Sierra Club volunteers Gail Bond, Karen Tiano, John Ryan and Marian Ryan kept busy at our booth where children colored butterflies or fish images that were made into buttons to wear or refrigerator magnets. Children and adults both were entertained by our "guessing game" where participants feel different objects from nature in a bag and see if they can name them. Visitors were interested in our display on Polk's ecosystems and took many of our educational brochures home with them.
This event was the first time ever that representatives of the county, municipalities, tourism and economic development, the conservation community and the private sector collaborated to showcase Polk's numerous nature-based recreation opportunities. And the results were so outstanding that plans are already in motion for next year's Naturefest.
To recap the highlights of this year's event: The Charlotte Harbor National Estuary Program provided financial sponsorship. Free pontoon boat rides were provided by Southland Scenic Water Tours. Ron Bull of Fly Fishing Adventures gave fly fishing demonstrations......the crowd was thrilled to see his seaplane land and take off again from Lake Hancock. Dennis Poulin from Pompano Beach led a kite making clinic. Alan Yoder, Polk County Utilities, offered water conservation tips.
Many activities for children were offered: the Gardenia Garden Club had pot painting and gave away pine seedlings, Lakeland Clean & Beautiful did face painting, Polk County Solid Waste Division helped children make bird feeders from recycled bottles, LEAD offered an art project, Donna Stark's mounted insect displays were a big hit with the kids, Tabitha Biehl of Polk County Natural Resources created the Wacky Wheel of Water, Wings, and Wild Things game, Polk County Utilities and Polk County Natural Resources Division offered children's activities.
The pioneer encampment area hosted by the Royal Rangers featured basic archery as well as exciting knife and hatchet throwing demonstrations. Pioneer crafts were offered for sale. The Florida Frontiersmen Association members were dressed in 1800's period wear.
Wildlife attractions featured a presentation by Safari Todd. Joan Waters of Woodland Wonders was also there. Gil Daigneau and his butterfly tent were quite popular.
Bob Taylor and Frances Coleman offered a wood duck nesting box building clinic that proved very popular. Sale of the duck boxes benefit the Richard L. Coleman scholarship fund at New College in Sarasota.
There were also guided nature hikes.

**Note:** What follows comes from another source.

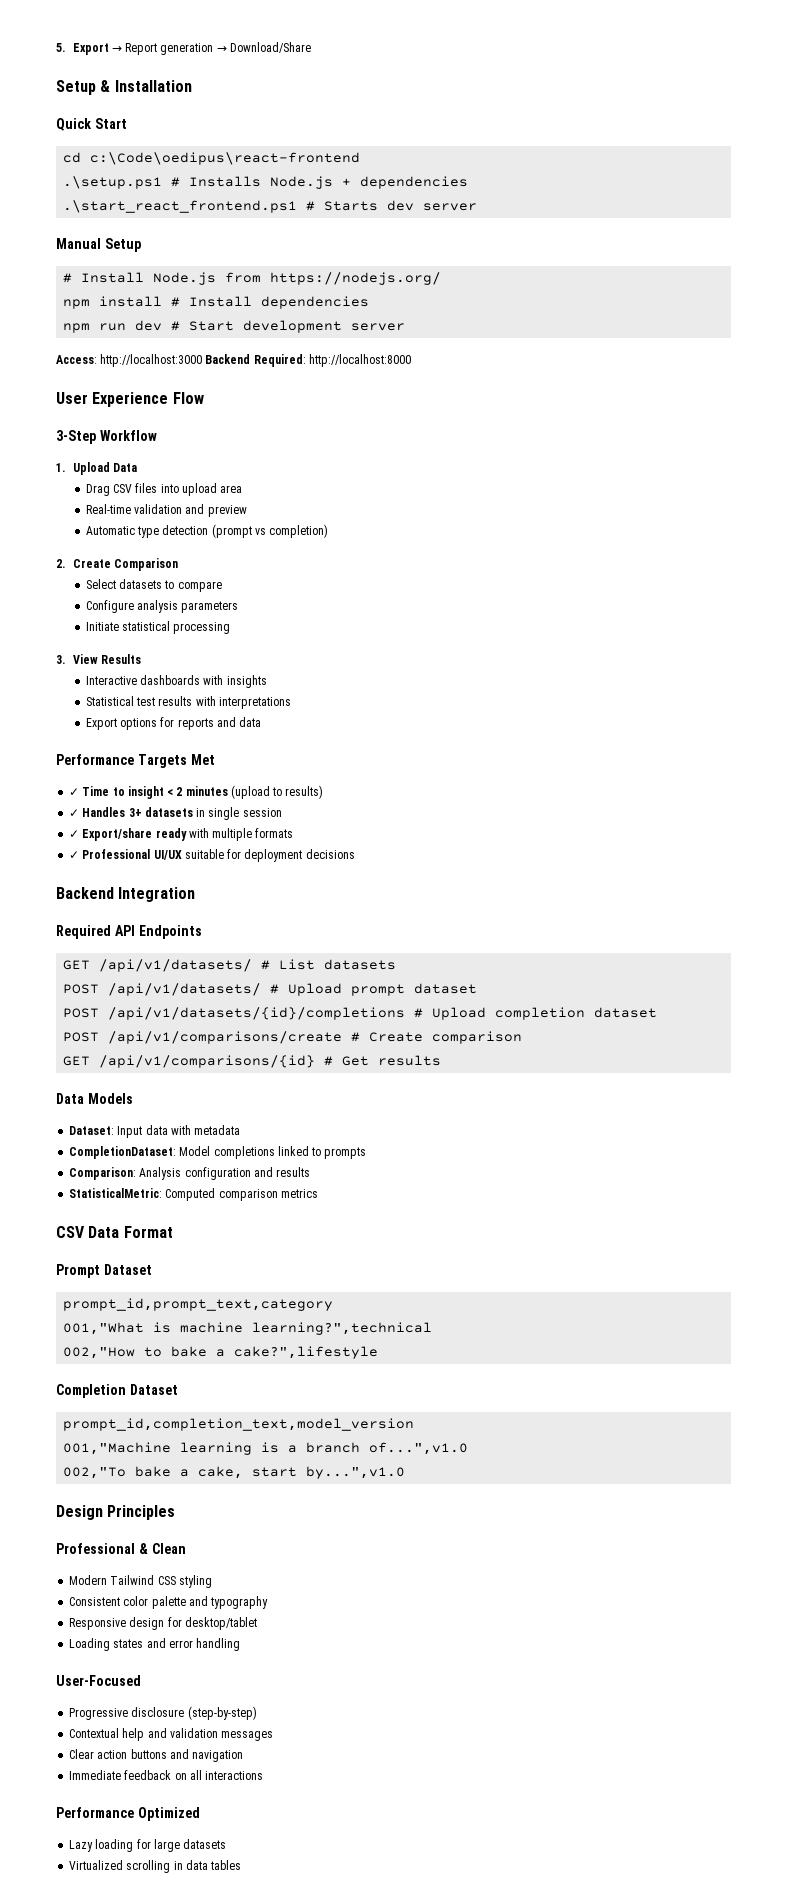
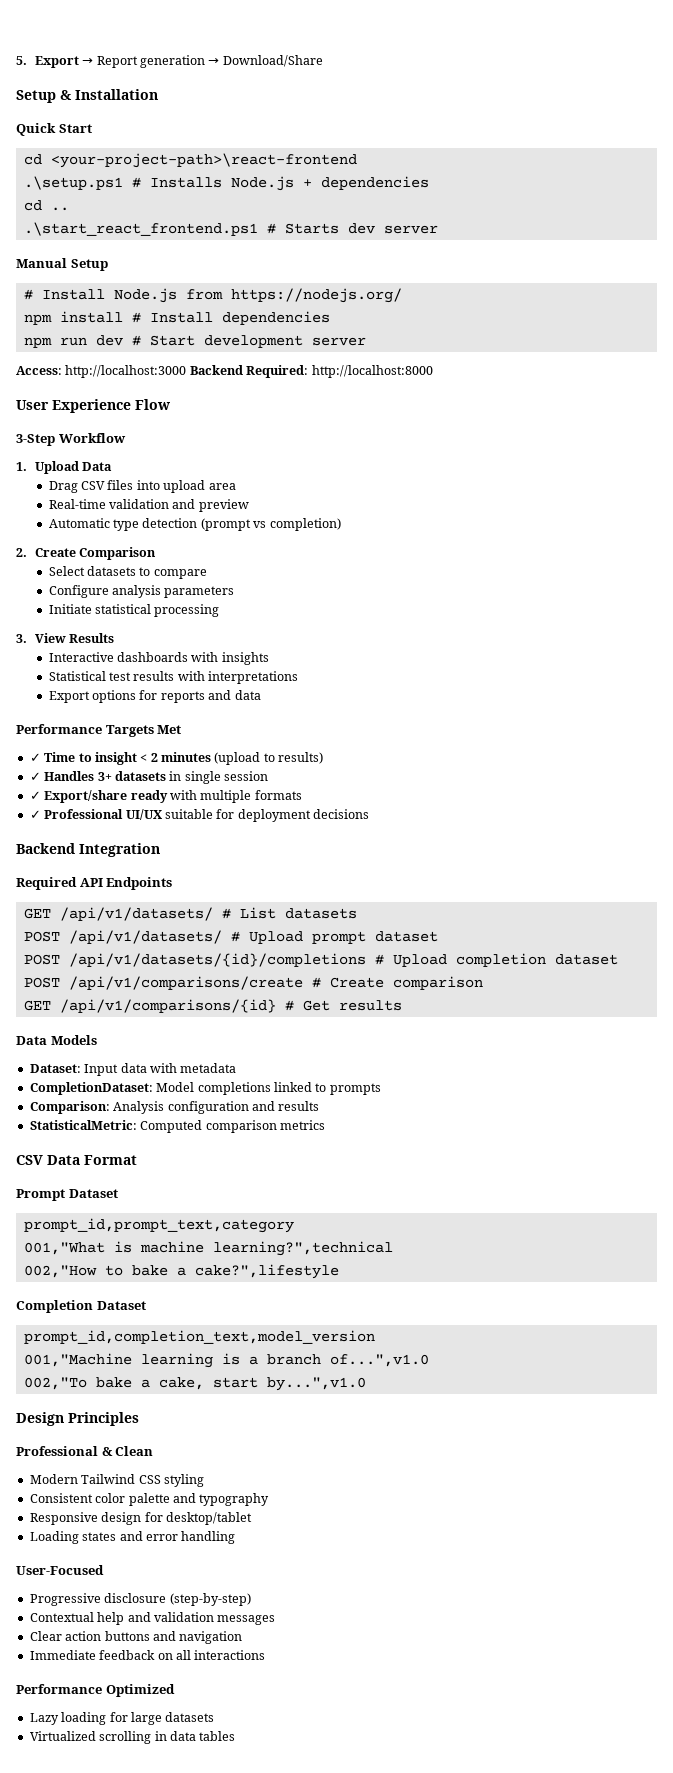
- cd c:\Code\oedipus\react-frontend
+ cd <your-project-path>\react-frontend
+ cd ..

Chuck Geanangel and Paul Fellers were there with a spotting scope sharing their knowledge of birds. Buck and Linda Cooper provided information on butterflies. The Florida Trail Association offered "Hiking 101", the Native Plant Society had plants for sale. Wildlife artists and photographers including Ann Malatesta, David Price, John and Sarah Keifer, and Renier Munguia displayed their work and gave presentations.
A map featuring Polk County's nature based recreation opportunities was published just in time for distribution at the Naturefest. The map can be obtained from Polk County Natural Resources (863-534-7377) or from Polk County Tourism and Sports Marketing (863-534-2500).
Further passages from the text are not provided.